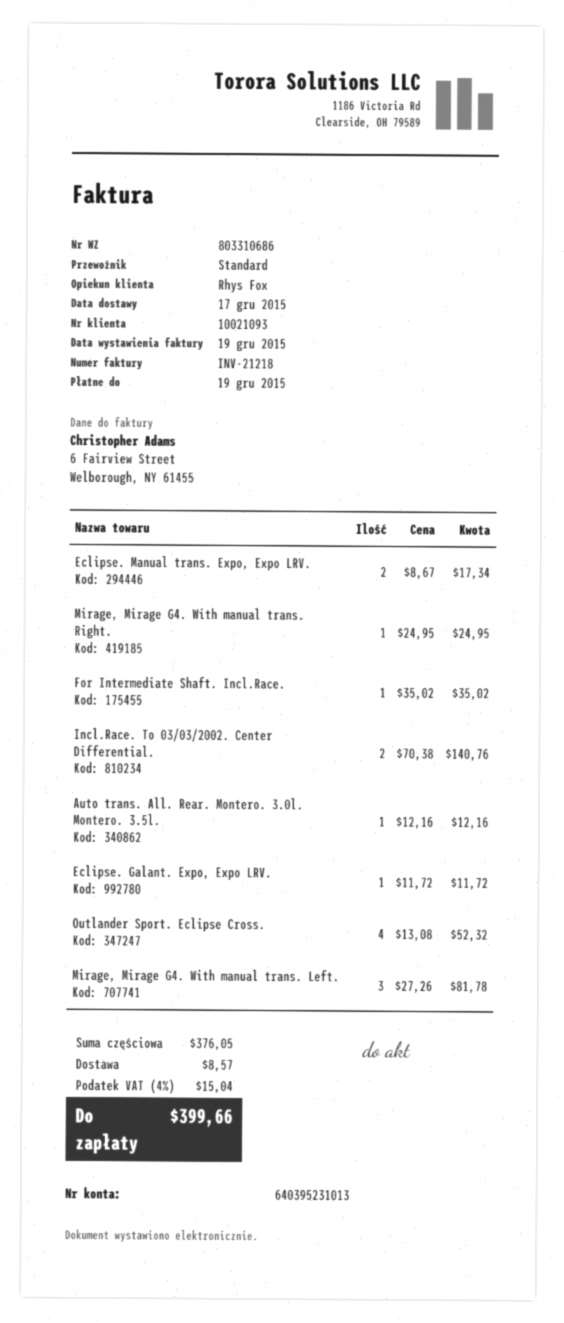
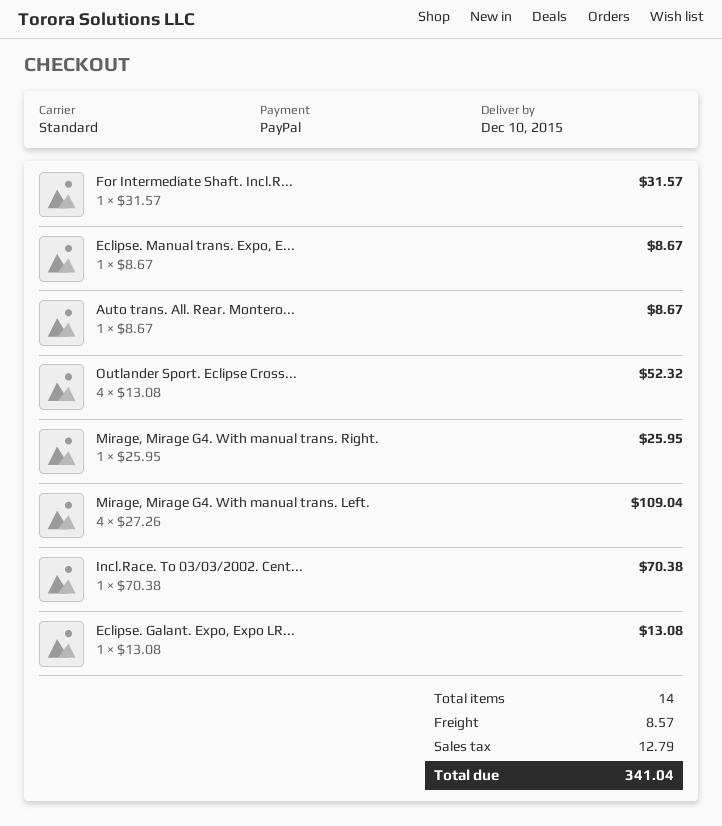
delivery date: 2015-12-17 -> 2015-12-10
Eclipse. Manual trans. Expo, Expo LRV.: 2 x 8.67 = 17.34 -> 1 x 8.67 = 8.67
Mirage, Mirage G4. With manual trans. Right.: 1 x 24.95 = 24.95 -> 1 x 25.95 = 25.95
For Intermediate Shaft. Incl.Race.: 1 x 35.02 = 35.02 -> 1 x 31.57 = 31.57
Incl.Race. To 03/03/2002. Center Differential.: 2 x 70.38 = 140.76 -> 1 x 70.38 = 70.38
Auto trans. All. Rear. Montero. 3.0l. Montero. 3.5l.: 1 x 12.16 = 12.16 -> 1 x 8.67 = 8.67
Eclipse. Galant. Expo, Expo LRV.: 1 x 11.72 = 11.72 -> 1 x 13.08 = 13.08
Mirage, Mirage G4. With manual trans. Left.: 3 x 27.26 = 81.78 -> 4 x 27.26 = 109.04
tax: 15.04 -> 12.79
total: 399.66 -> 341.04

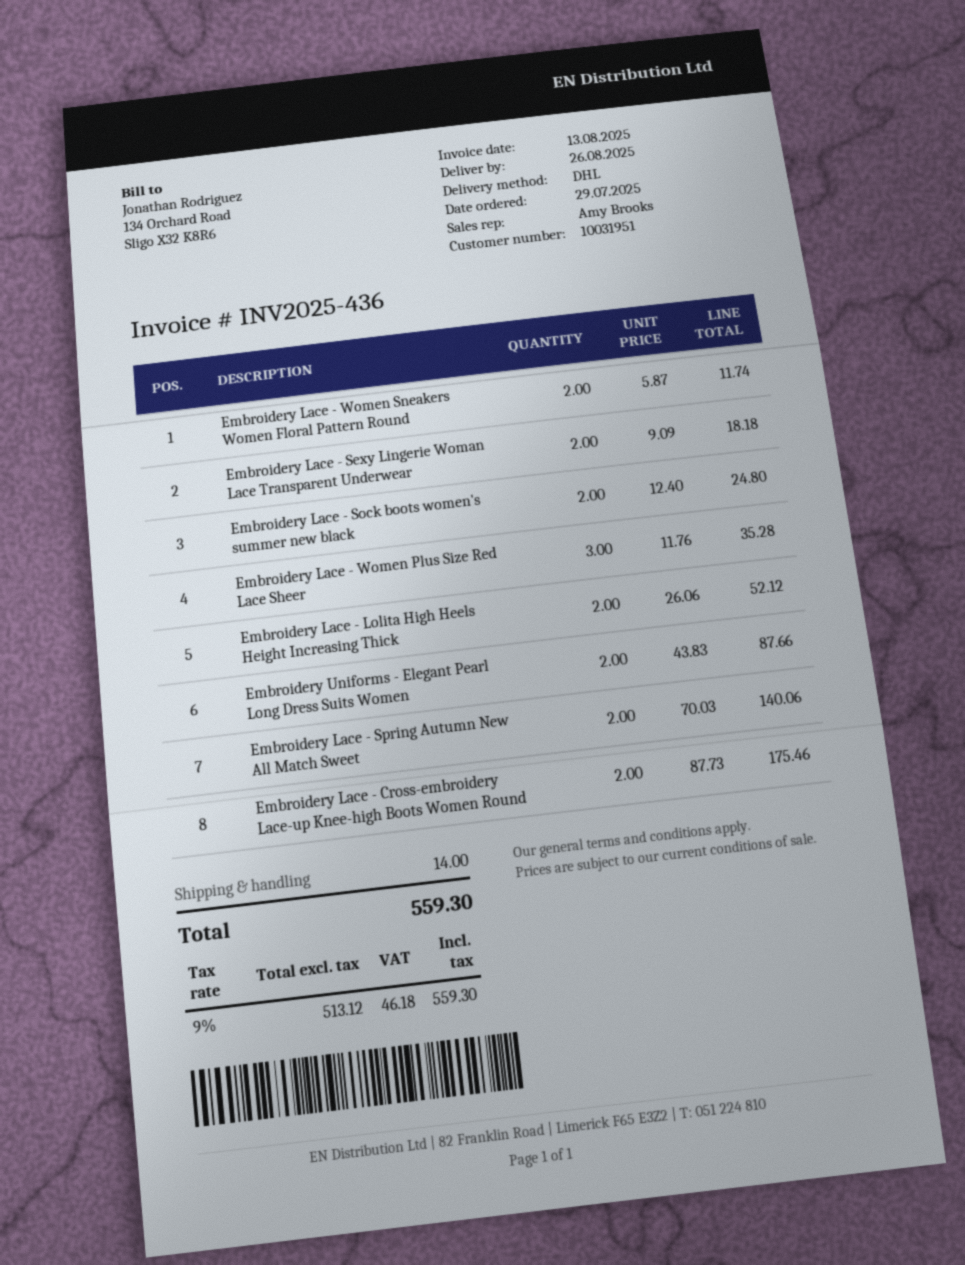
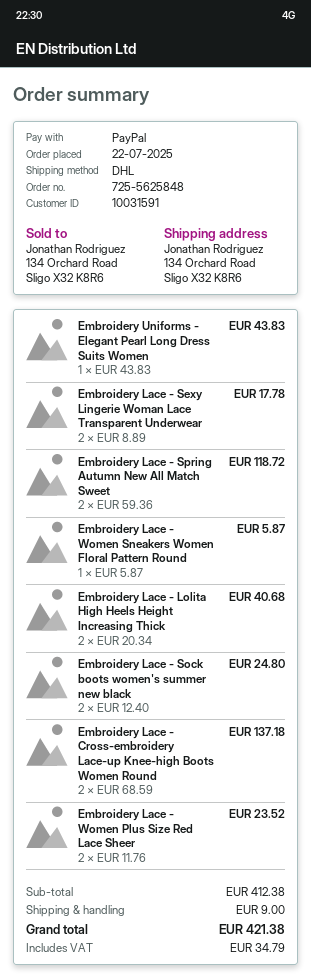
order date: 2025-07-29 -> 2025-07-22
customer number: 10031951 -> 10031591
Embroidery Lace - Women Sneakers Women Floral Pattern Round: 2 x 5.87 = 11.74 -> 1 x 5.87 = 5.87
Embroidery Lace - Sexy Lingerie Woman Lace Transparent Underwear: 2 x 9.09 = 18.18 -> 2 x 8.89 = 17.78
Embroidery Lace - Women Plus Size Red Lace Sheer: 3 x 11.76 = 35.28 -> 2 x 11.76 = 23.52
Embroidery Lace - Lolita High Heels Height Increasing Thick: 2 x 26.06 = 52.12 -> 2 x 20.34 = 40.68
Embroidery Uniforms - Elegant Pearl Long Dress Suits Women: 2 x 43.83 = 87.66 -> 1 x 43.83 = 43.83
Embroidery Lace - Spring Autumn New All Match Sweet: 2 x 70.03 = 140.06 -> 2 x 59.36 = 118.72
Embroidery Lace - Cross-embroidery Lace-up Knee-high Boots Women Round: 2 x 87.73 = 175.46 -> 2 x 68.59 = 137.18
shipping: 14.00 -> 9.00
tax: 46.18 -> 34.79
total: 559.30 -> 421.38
* * *
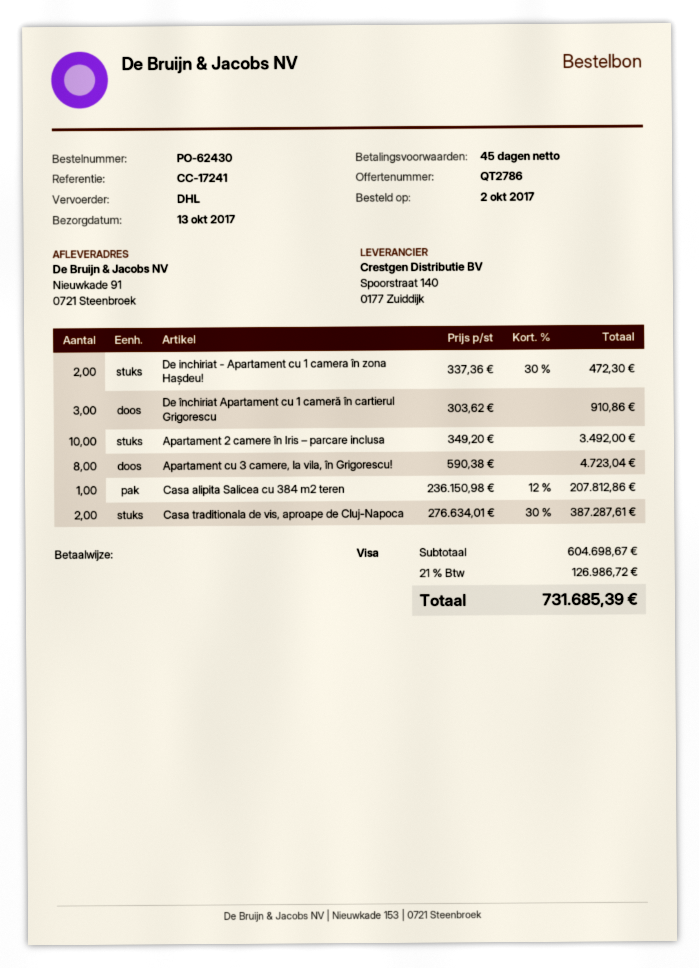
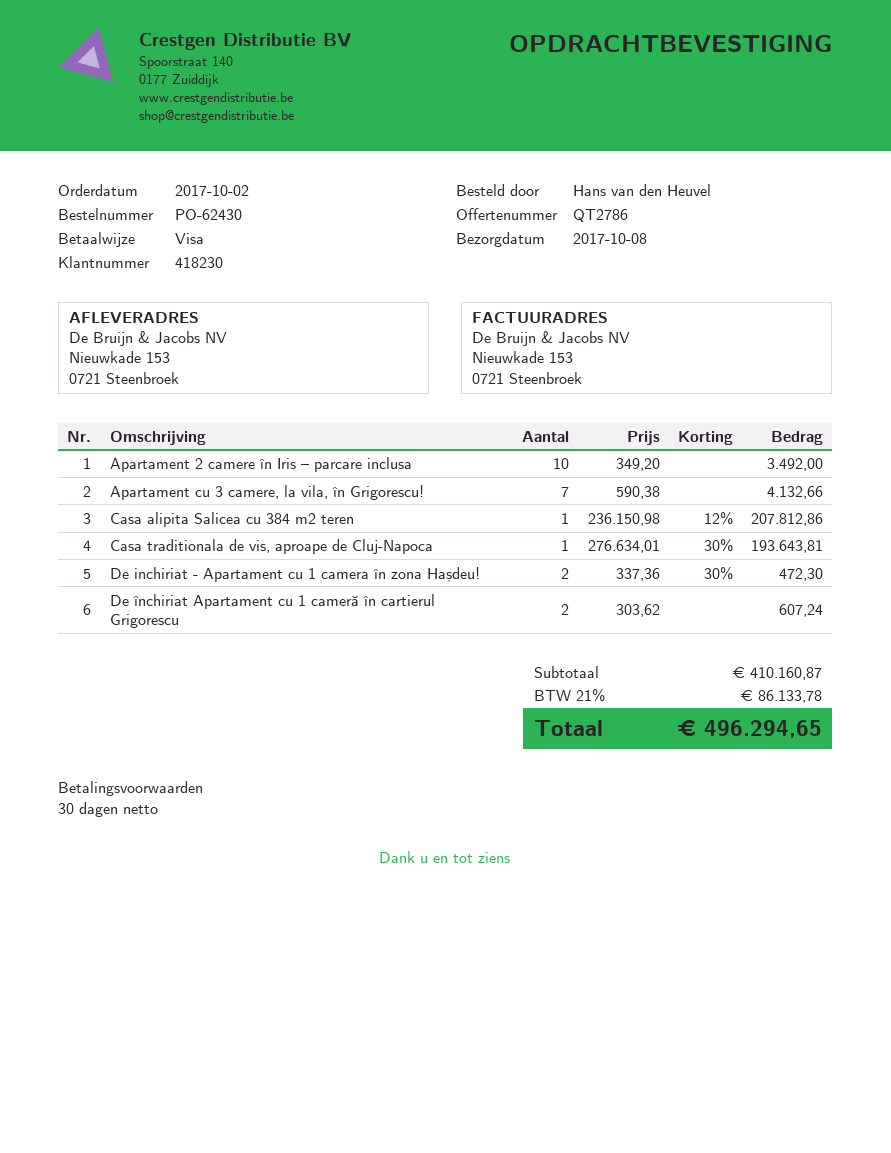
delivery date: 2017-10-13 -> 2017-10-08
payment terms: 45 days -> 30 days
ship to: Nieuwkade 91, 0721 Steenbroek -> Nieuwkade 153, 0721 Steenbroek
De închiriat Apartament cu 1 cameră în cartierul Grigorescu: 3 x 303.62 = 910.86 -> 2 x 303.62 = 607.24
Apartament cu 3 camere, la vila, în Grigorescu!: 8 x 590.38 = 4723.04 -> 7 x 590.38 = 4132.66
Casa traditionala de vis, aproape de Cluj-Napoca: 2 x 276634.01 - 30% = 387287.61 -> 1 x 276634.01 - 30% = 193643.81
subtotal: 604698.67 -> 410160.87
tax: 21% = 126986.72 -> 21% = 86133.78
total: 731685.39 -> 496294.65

_Task goal_
In the listing above, show every line with the word "Lace".

_Solution_
Embroidery Lace - Women Sneakers Women Floral Pattern Round: 2 x 5.87 = 11.74 -> 1 x 5.87 = 5.87
Embroidery Lace - Sexy Lingerie Woman Lace Transparent Underwear: 2 x 9.09 = 18.18 -> 2 x 8.89 = 17.78
Embroidery Lace - Women Plus Size Red Lace Sheer: 3 x 11.76 = 35.28 -> 2 x 11.76 = 23.52
Embroidery Lace - Lolita High Heels Height Increasing Thick: 2 x 26.06 = 52.12 -> 2 x 20.34 = 40.68
Embroidery Lace - Spring Autumn New All Match Sweet: 2 x 70.03 = 140.06 -> 2 x 59.36 = 118.72
Embroidery Lace - Cross-embroidery Lace-up Knee-high Boots Women Round: 2 x 87.73 = 175.46 -> 2 x 68.59 = 137.18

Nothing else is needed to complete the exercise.